WHAT NEEDS TO BE DONE: All the lines below should appear again unchanged, though their pictures should not.

DATA SUPPLIED:
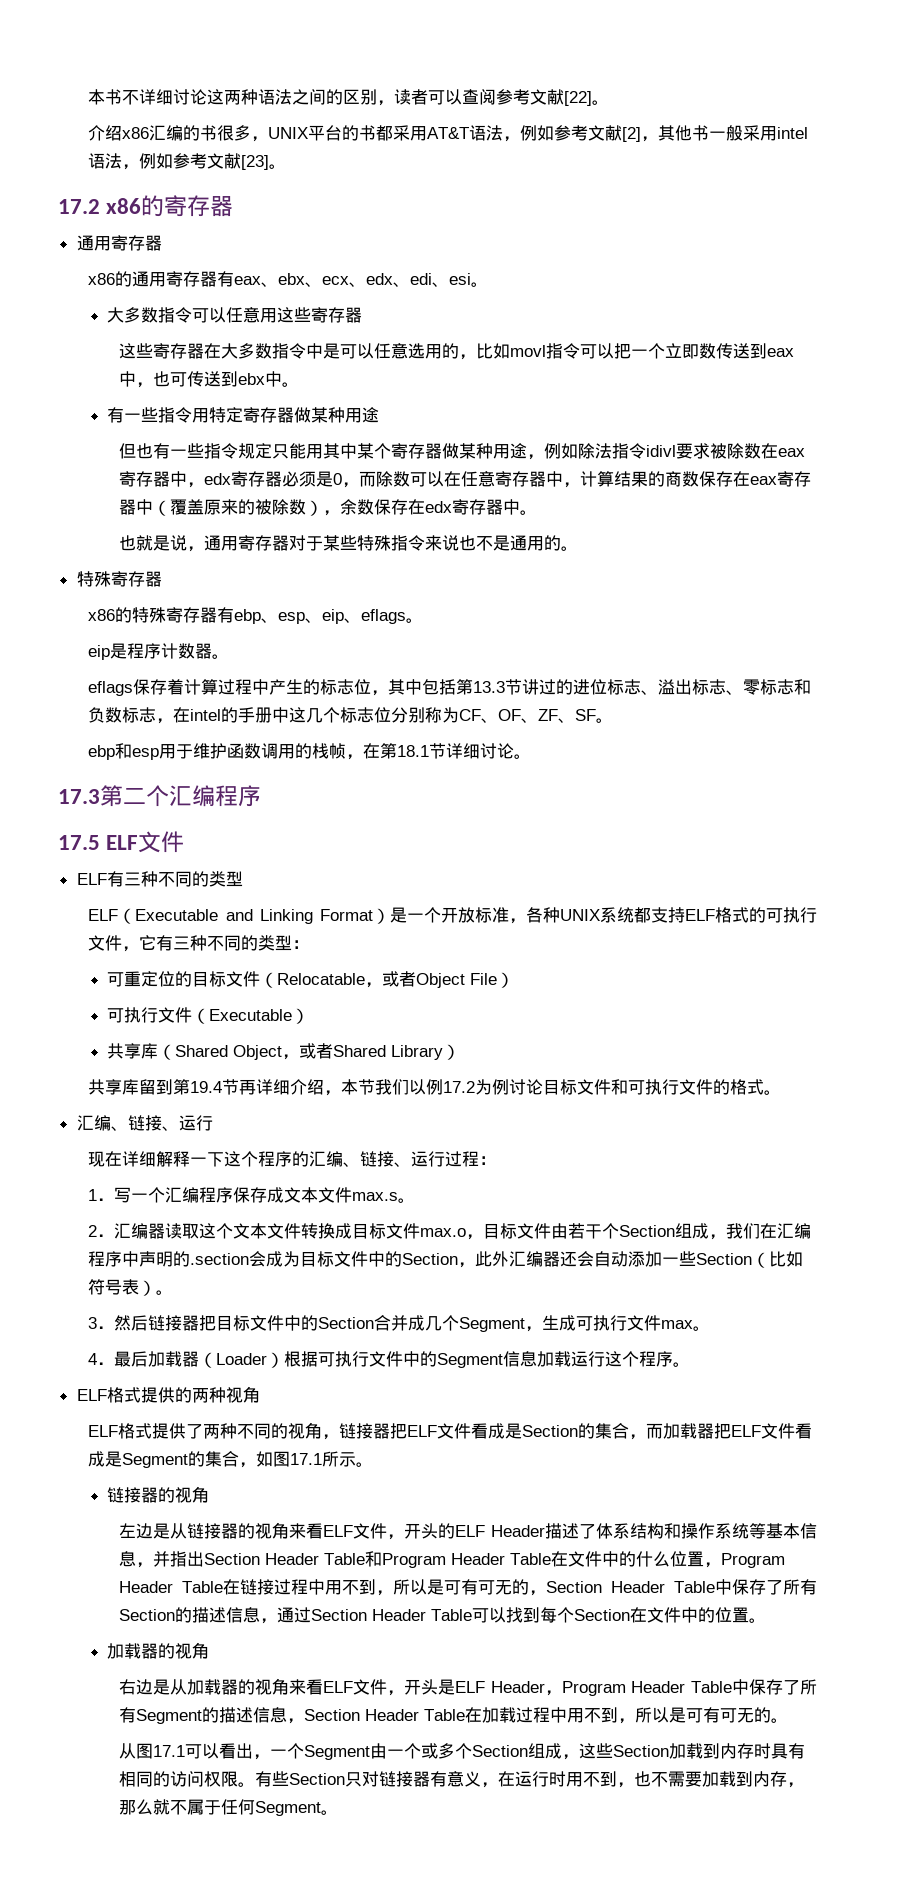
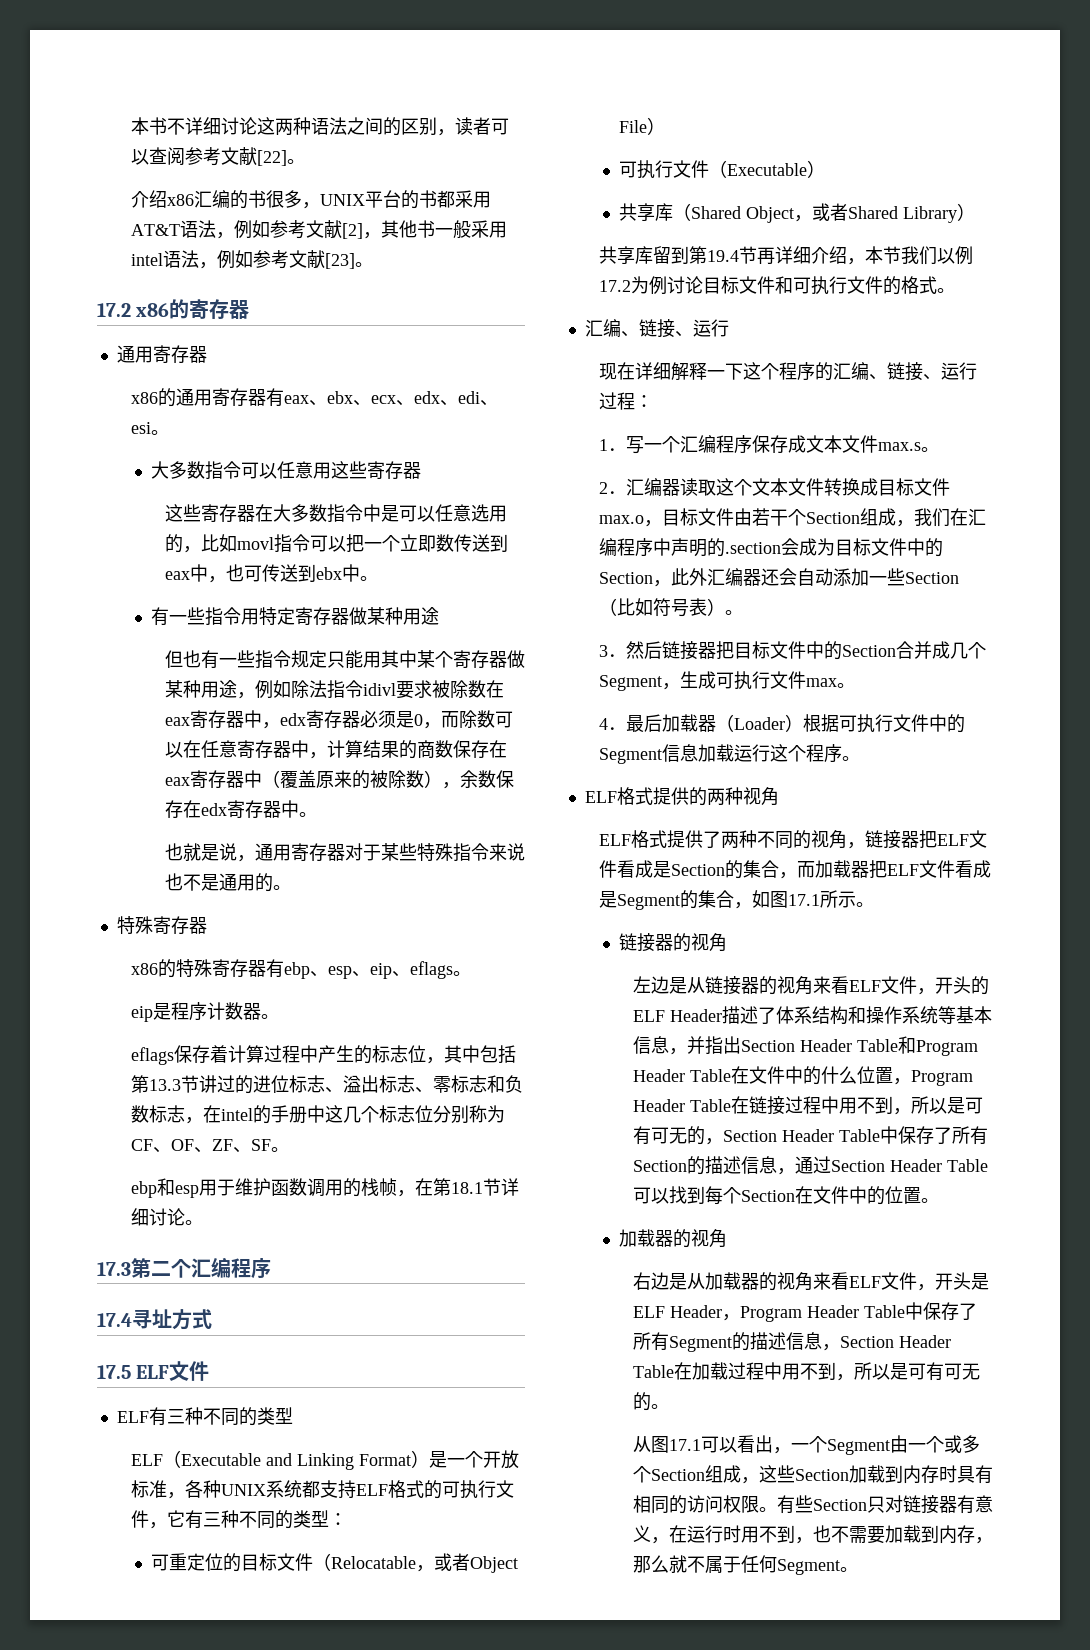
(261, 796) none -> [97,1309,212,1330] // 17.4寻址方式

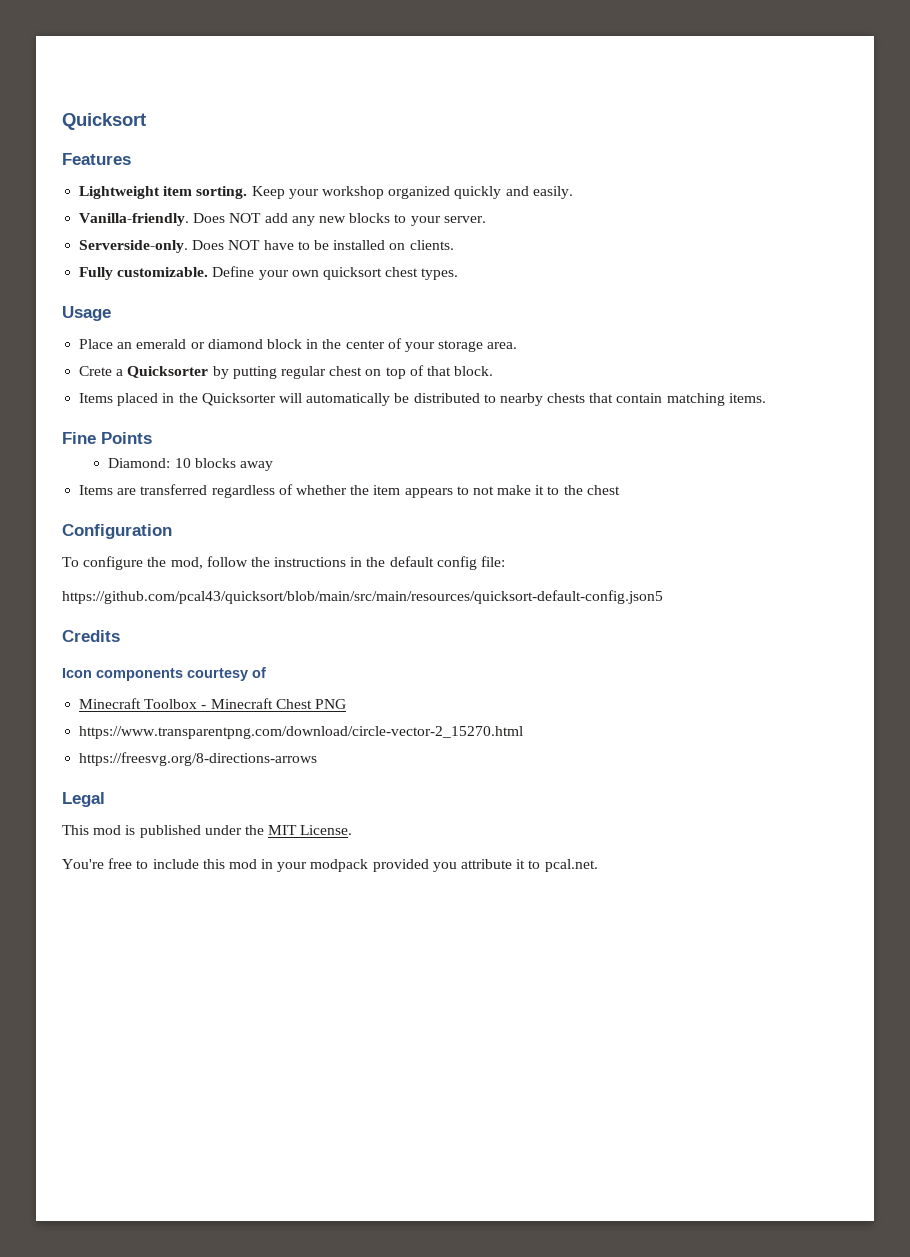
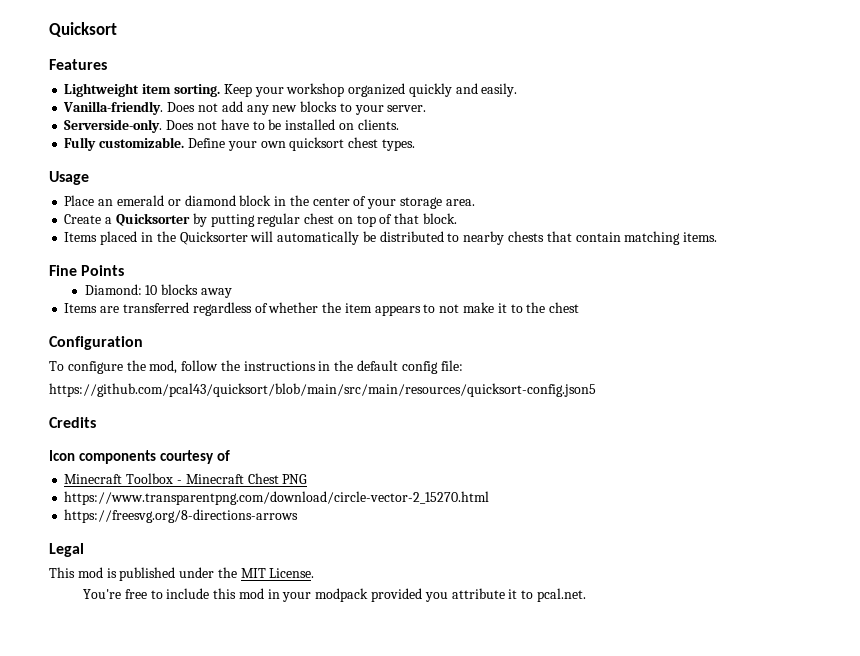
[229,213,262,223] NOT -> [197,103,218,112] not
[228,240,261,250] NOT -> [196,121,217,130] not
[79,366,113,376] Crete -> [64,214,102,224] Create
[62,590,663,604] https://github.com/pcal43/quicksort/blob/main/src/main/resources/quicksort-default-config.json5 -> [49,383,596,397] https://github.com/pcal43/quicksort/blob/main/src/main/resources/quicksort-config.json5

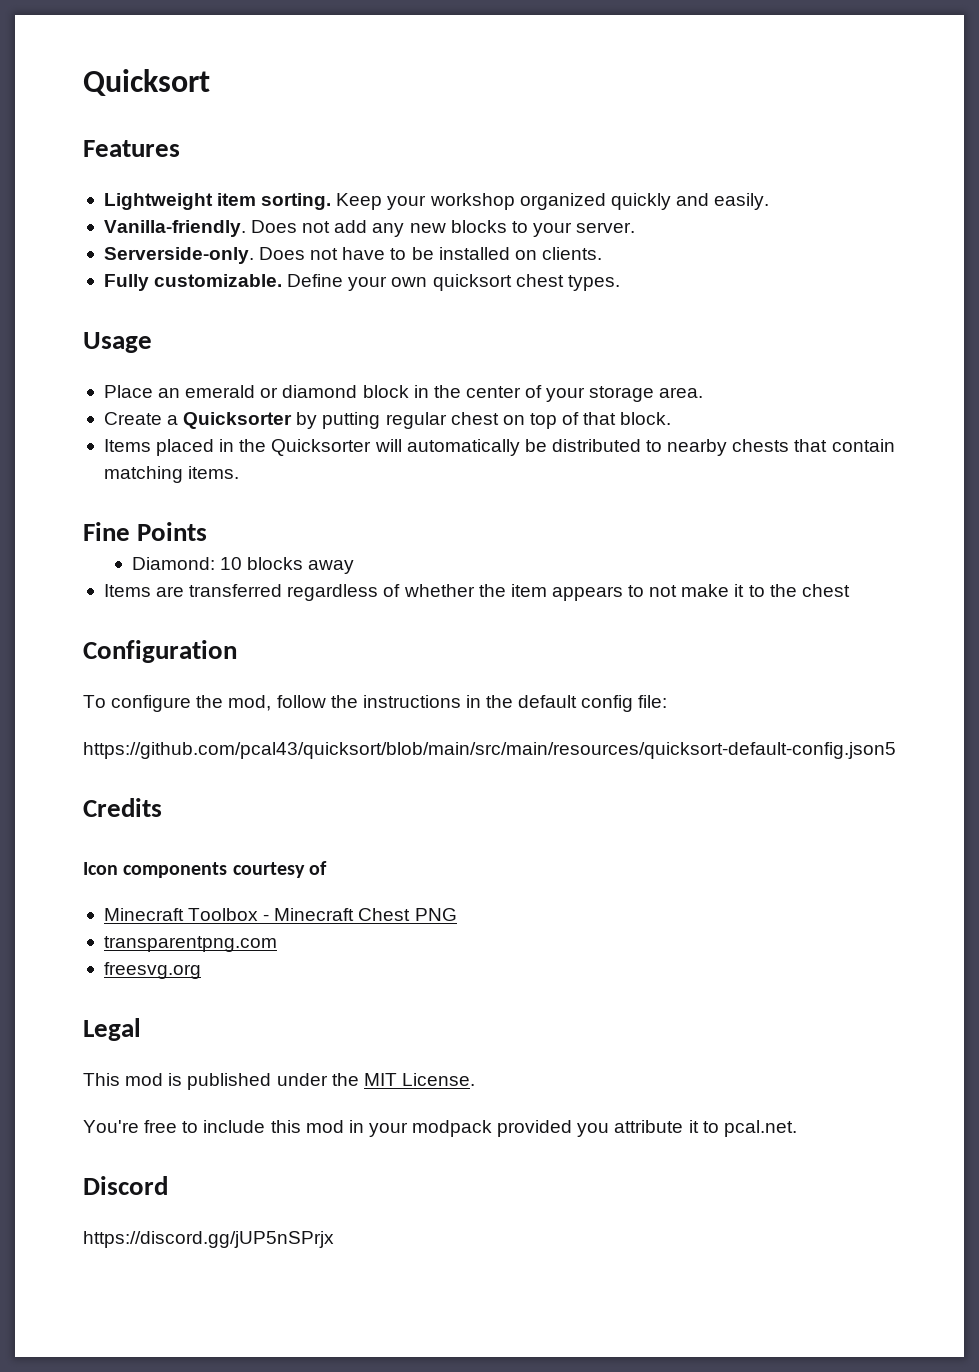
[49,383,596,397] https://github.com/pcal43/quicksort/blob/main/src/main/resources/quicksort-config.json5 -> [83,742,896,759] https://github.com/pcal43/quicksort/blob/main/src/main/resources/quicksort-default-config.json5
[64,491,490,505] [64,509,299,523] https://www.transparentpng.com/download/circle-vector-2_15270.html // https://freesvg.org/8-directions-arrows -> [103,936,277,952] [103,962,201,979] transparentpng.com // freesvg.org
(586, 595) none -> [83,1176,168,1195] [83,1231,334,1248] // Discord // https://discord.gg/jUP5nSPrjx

SOLUTION TO THIS PROBLEM:
(261, 796) none -> [97,1309,212,1330] // 17.4寻址方式

[229,213,262,223] NOT -> [197,103,218,112] not
[228,240,261,250] NOT -> [196,121,217,130] not
[79,366,113,376] Crete -> [64,214,102,224] Create
[62,590,663,604] https://github.com/pcal43/quicksort/blob/main/src/main/resources/quicksort-default-config.json5 -> [49,383,596,397] https://github.com/pcal43/quicksort/blob/main/src/main/resources/quicksort-config.json5

[49,383,596,397] https://github.com/pcal43/quicksort/blob/main/src/main/resources/quicksort-config.json5 -> [83,742,896,759] https://github.com/pcal43/quicksort/blob/main/src/main/resources/quicksort-default-config.json5
[64,491,490,505] [64,509,299,523] https://www.transparentpng.com/download/circle-vector-2_15270.html // https://freesvg.org/8-directions-arrows -> [103,936,277,952] [103,962,201,979] transparentpng.com // freesvg.org
(586, 595) none -> [83,1176,168,1195] [83,1231,334,1248] // Discord // https://discord.gg/jUP5nSPrjx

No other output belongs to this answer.